Flaaten Emilie, Langfeldt Maria, Morken Katharina T E
Drammen Hospital, Outpatient Team for Addiction and Mental Health, Vestre Viken Hospital Trust, Drammen, Norway.
Blakstad Hospital, Section of Security Psychiatry, Vestre Viken Hospital Trust, Drammen, Norway.
Front Psychol. 2024 Feb 21;15:1320405. doi: 10.3389/fpsyg.2024.1320405. eCollection 2024.

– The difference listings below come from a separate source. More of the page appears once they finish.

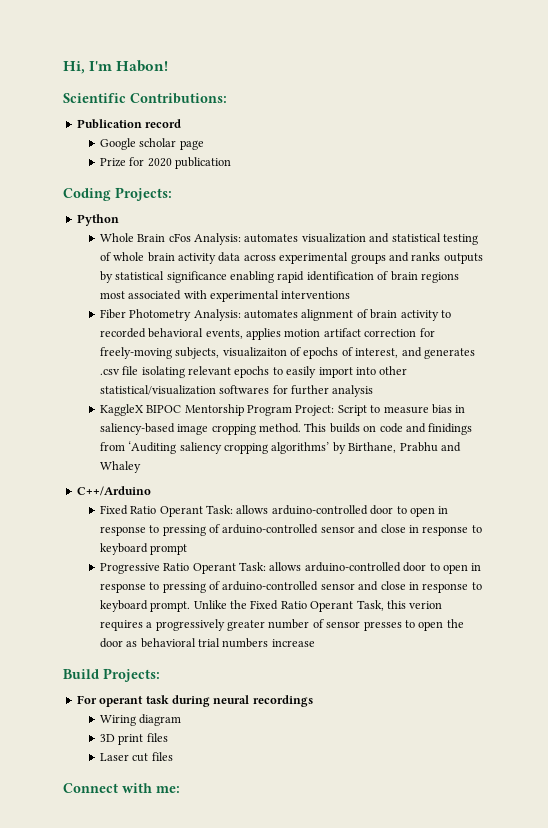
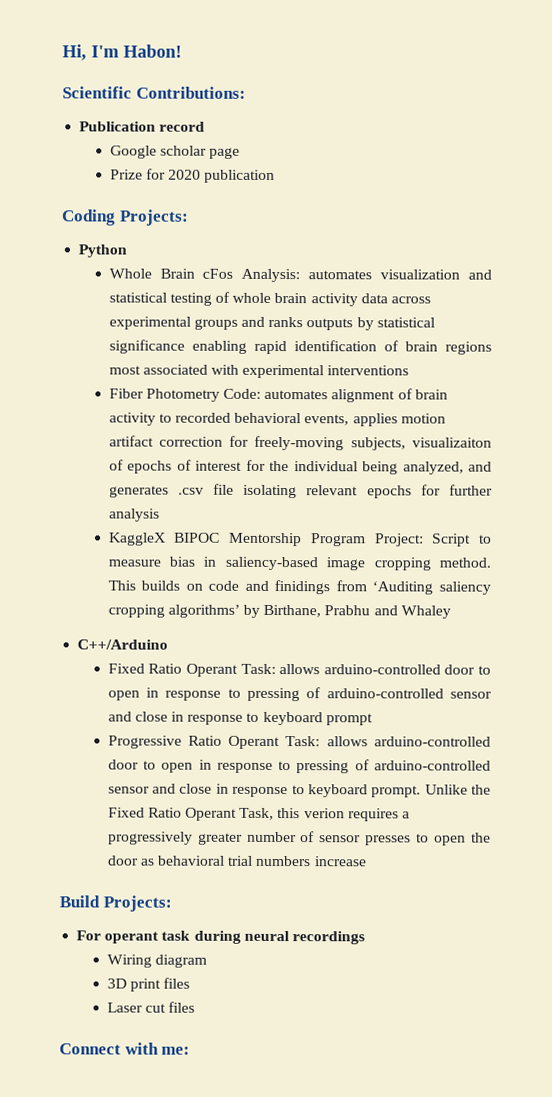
- Fiber Photometry Analysis: automates alignment of brain activity to recorded behavioral events, applies motion artifact correction for freely-moving subjects, visualizaiton of epochs of interest, and generates .csv file isolating relevant epochs to easily import into other statistical/visualization softwares for further analysis
+ Fiber Photometry Code: automates alignment of brain activity to recorded behavioral events, applies motion artifact correction for freely-moving subjects, visualizaiton of epochs of interest for the individual being analyzed, and generates .csv file isolating relevant epochs for further analysis

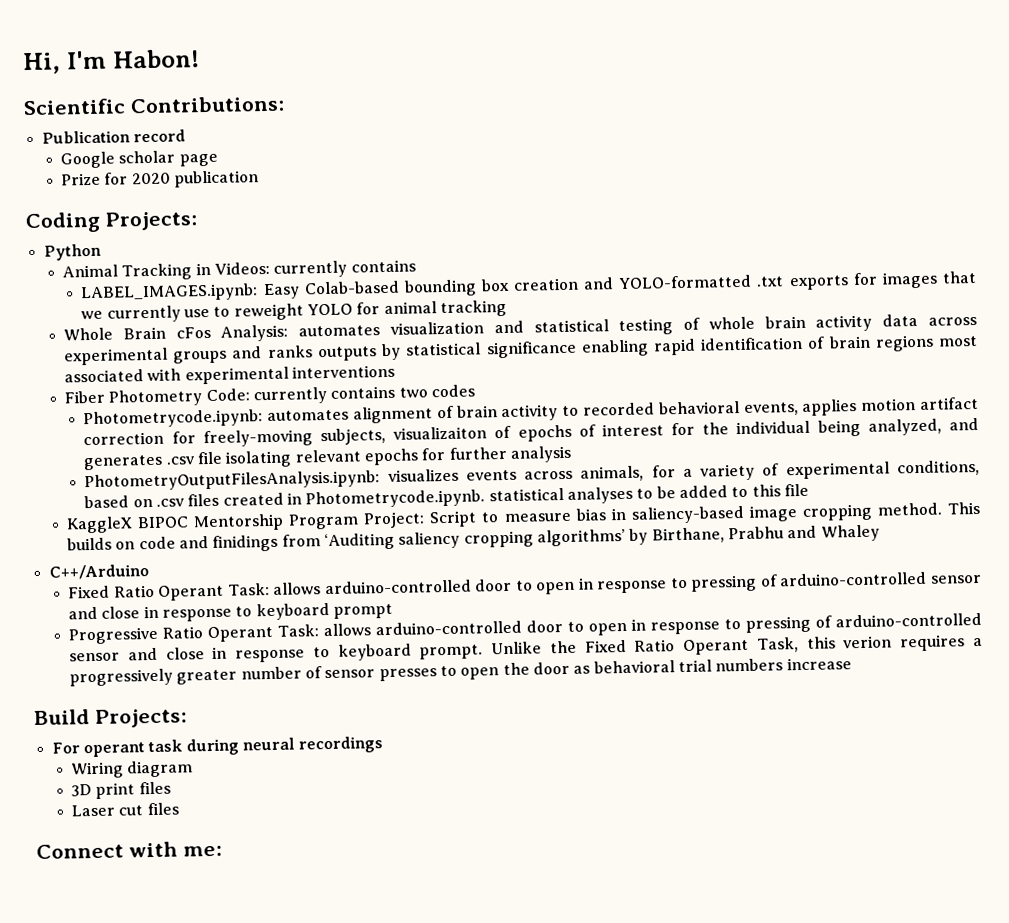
+ Animal Tracking in Videos: currently contains
+ LABEL_IMAGES.ipynb: Easy Colab-based bounding box creation and YOLO-formatted .txt exports for images that we currently use to reweight YOLO for animal tracking
- Fiber Photometry Code: automates alignment of brain activity to recorded behavioral events, applies motion artifact correction for freely-moving subjects, visualizaiton of epochs of interest for the individual being analyzed, and generates .csv file isolating relevant epochs for further analysis
+ Fiber Photometry Code: currently contains two codes
+ Photometrycode.ipynb: automates alignment of brain activity to recorded behavioral events, applies motion artifact correction for freely-moving subjects, visualizaiton of epochs of interest for the individual being analyzed, and generates .csv file isolating relevant epochs for further analysis
+ PhotometryOutputFilesAnalysis.ipynb: visualizes events across animals, for a variety of experimental conditions, based on .csv files created in Photometrycode.ipynb. statistical analyses to be added to this file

Antisocial personality disorder (ASPD) is associated with therapeutic pessimism among health professionals. Several variables are associated with obstacles in therapist's willingness to treat ASPD. Variables that are relevant are (i) confusion associated with the term ASPD, (ii) characteristics of the disorder, (iii) attitudes, experiences, and knowledge clinicians possess, and (iv) insufficient management of countertransference. We assume that therapeutic pessimism is related to the lack of evidence-based, effective treatment for individuals with ASPD. This is problematic because ASPD is associated with large socio-economic costs and considerable suffering for the individual and the society. Mentalization-based treatment (MBT) was developed in treating borderline personality disorder (BPD) and is now considered an effective treatment for this group. Mentalization is defined as the process by which individuals make sense of themselves and others in terms of subjective states and mental processes. This ability affects an individual's psychological functioning, mental health, self-organization, and interpersonal relationships. The overall goal of MBT is to strengthen the individual's mentalizing abilities and facilitate more adaptive handling of problematic, internal states. Recently, a version of MBT tailored for individuals with ASPD (MBT-ASPD) has been developed. The purpose of this review is to investigate how MBT-ASPD relates to the major obstacles that contribute to the therapeutic pessimism toward this group. Despite a limited evidence base, preliminary studies indicate promising results for MBT-ASPD. More research is still required, this review suggests MBT-ASPD can contribute to increased therapeutic optimism and demonstrate specific characteristics of MBT-ASPD that contribute to management of therapeutic pessimism.
反社会型人格障碍(ASPD)与健康专业人员的治疗悲观情绪有关。有几个变量与治疗师治疗ASPD的意愿障碍相关。相关变量包括:(i)与ASPD这一术语相关的混淆;(ii)该障碍的特征;(iii)临床医生所具备的态度、经验和知识;以及(iv)对反移情的管理不足。我们认为治疗悲观情绪与缺乏针对ASPD个体的循证有效治疗方法有关。这是个问题,因为ASPD会带来巨大的社会经济成本,给个人和社会造成相当大的痛苦。基于心智化的治疗(MBT)是在治疗边缘型人格障碍(BPD)时发展起来的,现在被认为是针对这一群体的有效治疗方法。心智化被定义为个体根据主观状态和心理过程来理解自己和他人的过程。这种能力会影响个体的心理功能、心理健康、自我组织和人际关系。MBT的总体目标是增强个体的心智化能力,并促进对有问题的内在状态进行更适应性的处理。最近,一种为ASPD个体量身定制的MBT版本(MBT - ASPD)已经开发出来。本综述的目的是研究MBT - ASPD与导致对该群体治疗悲观情绪的主要障碍之间的关系。尽管证据基础有限,但初步研究表明MBT - ASPD有令人鼓舞的结果。仍需要更多研究,本综述表明MBT - ASPD有助于增强治疗乐观情绪,并展示出有助于管理治疗悲观情绪的MBT - ASPD的具体特征。